The actual numbers and sources are at http://www.econdataus.com/effrev05.html. The yellow line in the above chart corresponds pretty closely to the revenue line in the Wall Street Journal chart. Both appear to be in the 19.5% of GDP region. However, revenue do not seem anywhere near as flat in my chart as they appear in the Journal's chart. The reason for this is that my chart covers a range of just 14 percent of GDP while the Journal's chart covers a range of 90. Why didn't they use two scales as they did in the prior editorial? A cynic might say that they wanted to show a relationship in that chart but wanted to show no relationship at all in this chart.

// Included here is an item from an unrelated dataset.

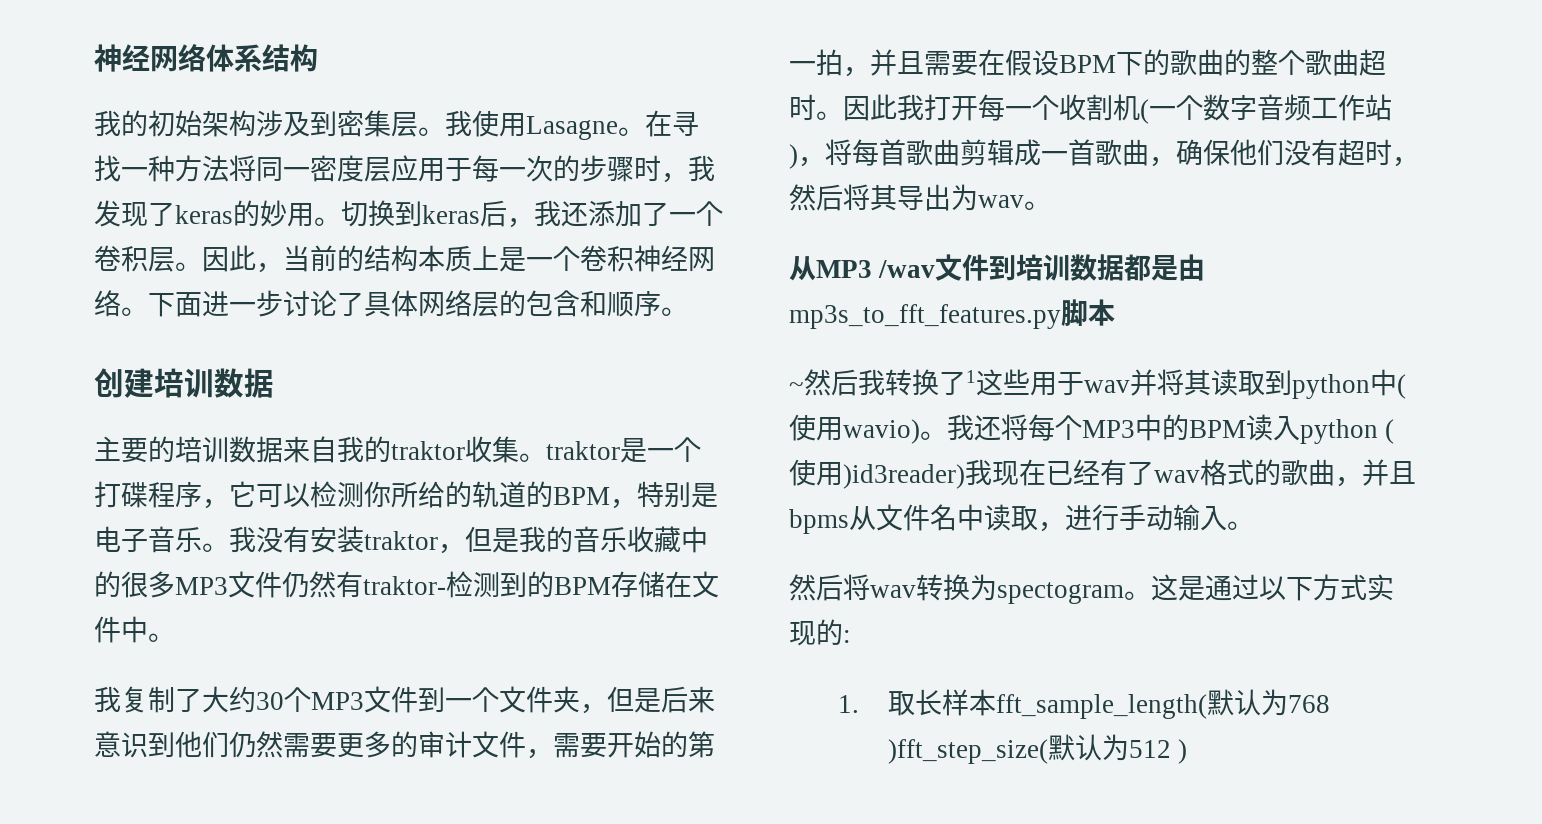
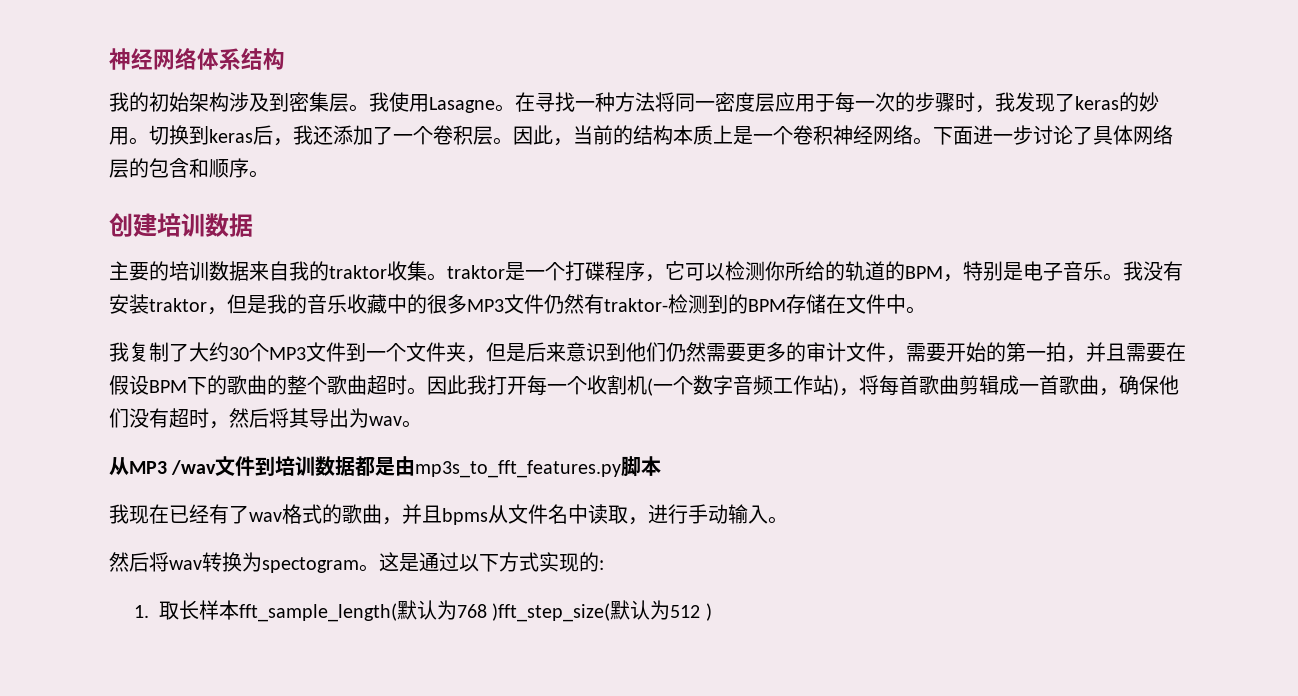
- ~然后我转换了1这些用于wav并将其读取到python中(使用wavio)。我还将每个MP3中的BPM读入python (使用)id3reader)我现在已经有了wav格式的歌曲，并且bpms从文件名中读取，进行手动输入。
+ 我现在已经有了wav格式的歌曲，并且bpms从文件名中读取，进行手动输入。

In any event, I would contend that the biggest problem with the Journal's chart is the use of the top marginal rate. This rate tells you absolutely nothing about the levels of the other tax brackets or other changes in the tax code. A much better measure is the effective tax rate. A brief definition of effective tax rate is given here as "actual income tax paid divided by net taxable income before taxes, expressed as a percentage". Following is a more complete definition from page 4 of the source of the data in my chart:


Effective tax rates are calculated by dividing taxes by comprehensive household income. Comprehensive household income equals pretax cash income plus income from other sources. Pretax cash income is the sum of wages, salaries, self-employment income, rents, taxable and nontaxable interest, dividends, realized capital gains, cash transfer payments, and retirement benefits plus taxes paid by businesses (corporate income taxes and the employer's share of Social Security, Medicare, and federal unemployment insurance payroll taxes) and employee contributions to 401(k) retirement plans. Other sources of income include all in-kind benefits (Medicare, Medicaid, employer-paid health insurance premiums, food stamps, school lunches and breakfasts, housing assistance, and energy assistance). Households with negative income are excluded from the lowest income category but are included in totals.

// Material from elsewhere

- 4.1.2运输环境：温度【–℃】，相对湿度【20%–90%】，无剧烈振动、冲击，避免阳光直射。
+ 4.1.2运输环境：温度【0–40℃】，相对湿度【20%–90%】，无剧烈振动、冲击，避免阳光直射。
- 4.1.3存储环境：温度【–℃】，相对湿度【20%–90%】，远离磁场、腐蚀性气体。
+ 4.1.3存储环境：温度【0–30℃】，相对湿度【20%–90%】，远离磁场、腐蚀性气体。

In the above chart, the purple line is the effective rate that corresponds to the yellow line showing revenue from all federal taxes. Similarly, the blue line is the effective rate that corresponds to the red line showing the revenue just from individual income taxes. Note that the first two variables use the right scale and the second two use the left scale. As can be seen, an amazing thing happens when you compare the proper variables of the effective tax rate and the corresponding revenue. There is a very close positive correlation. That is, the effective tax rate and the corresponding revenue tend to go up and down together by similar amounts.

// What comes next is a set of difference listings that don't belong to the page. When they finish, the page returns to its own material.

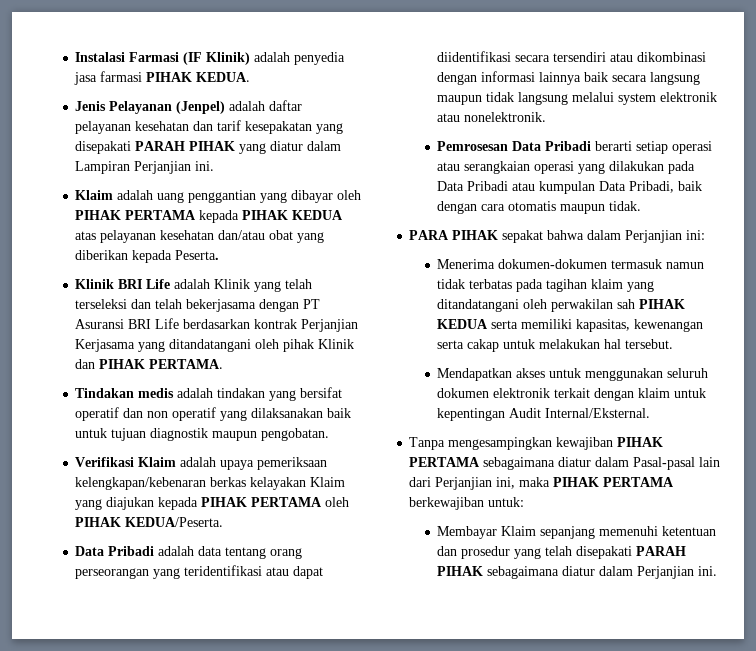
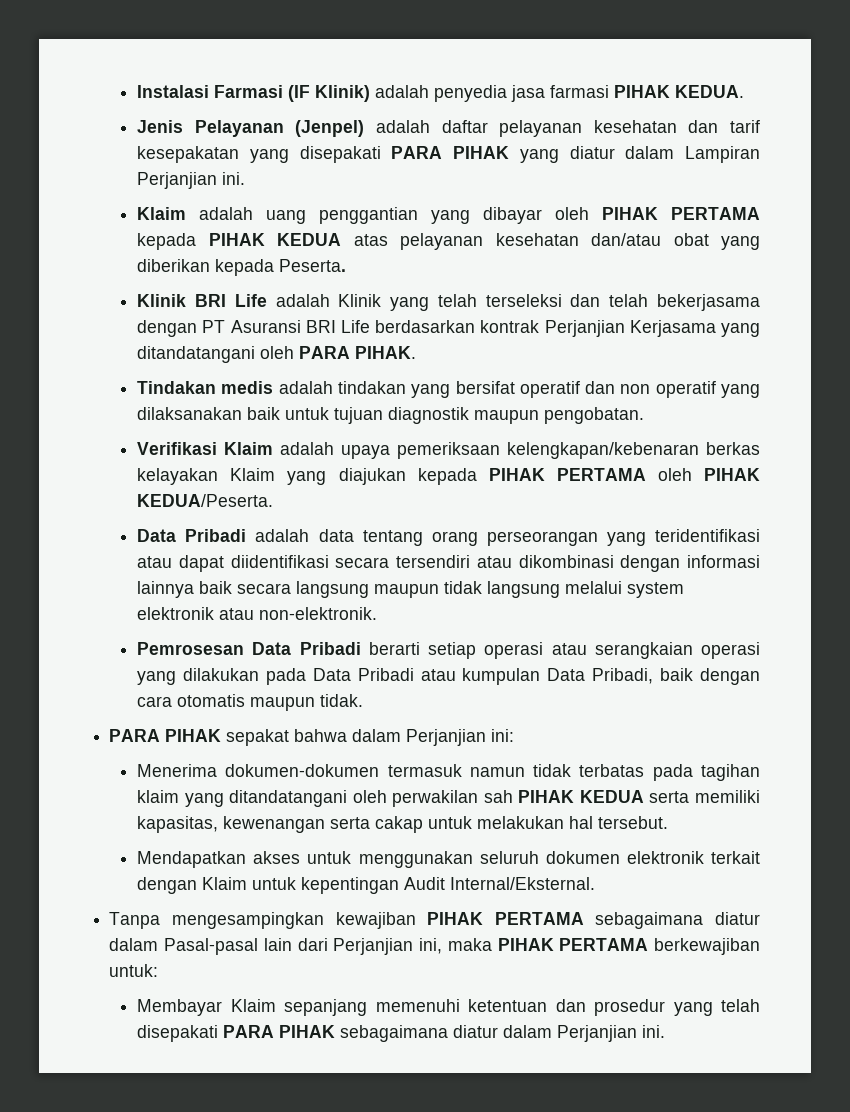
- Jenis Pelayanan (Jenpel) adalah daftar pelayanan kesehatan dan tarif kesepakatan yang disepakati PARAH PIHAK yang diatur dalam Lampiran Perjanjian ini.
+ Jenis Pelayanan (Jenpel) adalah daftar pelayanan kesehatan dan tarif kesepakatan yang disepakati PARA PIHAK yang diatur dalam Lampiran Perjanjian ini.
- Klinik BRI Life adalah Klinik yang telah terseleksi dan telah bekerjasama dengan PT Asuransi BRI Life berdasarkan kontrak Perjanjian Kerjasama yang ditandatangani oleh pihak Klinik dan PIHAK PERTAMA.
+ Klinik BRI Life adalah Klinik yang telah terseleksi dan telah bekerjasama dengan PT Asuransi BRI Life berdasarkan kontrak Perjanjian Kerjasama yang ditandatangani oleh PARA PIHAK.
- Data Pribadi adalah data tentang orang perseorangan yang teridentifikasi atau dapat diidentifikasi secara tersendiri atau dikombinasi dengan informasi lainnya baik secara langsung maupun tidak langsung melalui system elektronik atau nonelektronik.
+ Data Pribadi adalah data tentang orang perseorangan yang teridentifikasi atau dapat diidentifikasi secara tersendiri atau dikombinasi dengan informasi lainnya baik secara langsung maupun tidak langsung melalui system elektronik atau non-elektronik.
- Mendapatkan akses untuk menggunakan seluruh dokumen elektronik terkait dengan klaim untuk kepentingan Audit Internal/Eksternal.
+ Mendapatkan akses untuk menggunakan seluruh dokumen elektronik terkait dengan Klaim untuk kepentingan Audit Internal/Eksternal.
- Membayar Klaim sepanjang memenuhi ketentuan dan prosedur yang telah disepakati PARAH PIHAK sebagaimana diatur dalam Perjanjian ini.
+ Membayar Klaim sepanjang memenuhi ketentuan dan prosedur yang telah disepakati PARA PIHAK sebagaimana diatur dalam Perjanjian ini.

Of course, one could still contend that tax cuts can increase GDP growth. That would mean that, even though a cut in the effective tax rate would decrease revenue as a percent of GDP, that would be as a percent of a larger GDP. The issue of whether or not tax cuts appear to have noticeably effected GDP is addressed here. In any event, this is not what is proposed by "Hauser's Law" which the editorial's author stated is "as central to the economics of taxation as Boyle's Law is to the physics of gases". Hence, "Hauser's Law" as put forth by this editorial appears to be flatly false. Fortunately, Boyle's Law seems likely to hold up much better.


You Can't Soak the Rich - A Response (Part 2)


You Can't Soak the Rich - A Response (Part 3)

1 comment:

Anonymous said...

This is total nonsense. Hauser's "Law" is ideological claptrap that is taught in no serious economic program.

Why? It restricts its analysis of taxation to the top income bracket, but it presents total government revenue. What happened in the period of 1950-2008 is that the top marginal rate generally went down, and the tax rates on everyone else generally went up. It is not surprising that overall revenues remained more-or-less flat, therefore. What happened was not some magical interference by the Invisible Hand, but a transfer of the tax burden from the very wealthy to the middle class. Not coincidentally, the middle class has been shrinking and real wages have been declining during the same period.

Hauser's Law joins the Laffer Curve* in the dustbin of right-wing voodoo economic theory. The only people who promote either are the people who, one way or another, benefit by doing so. Like those paragons of objective, scientific analysis at the WSJ editorial page.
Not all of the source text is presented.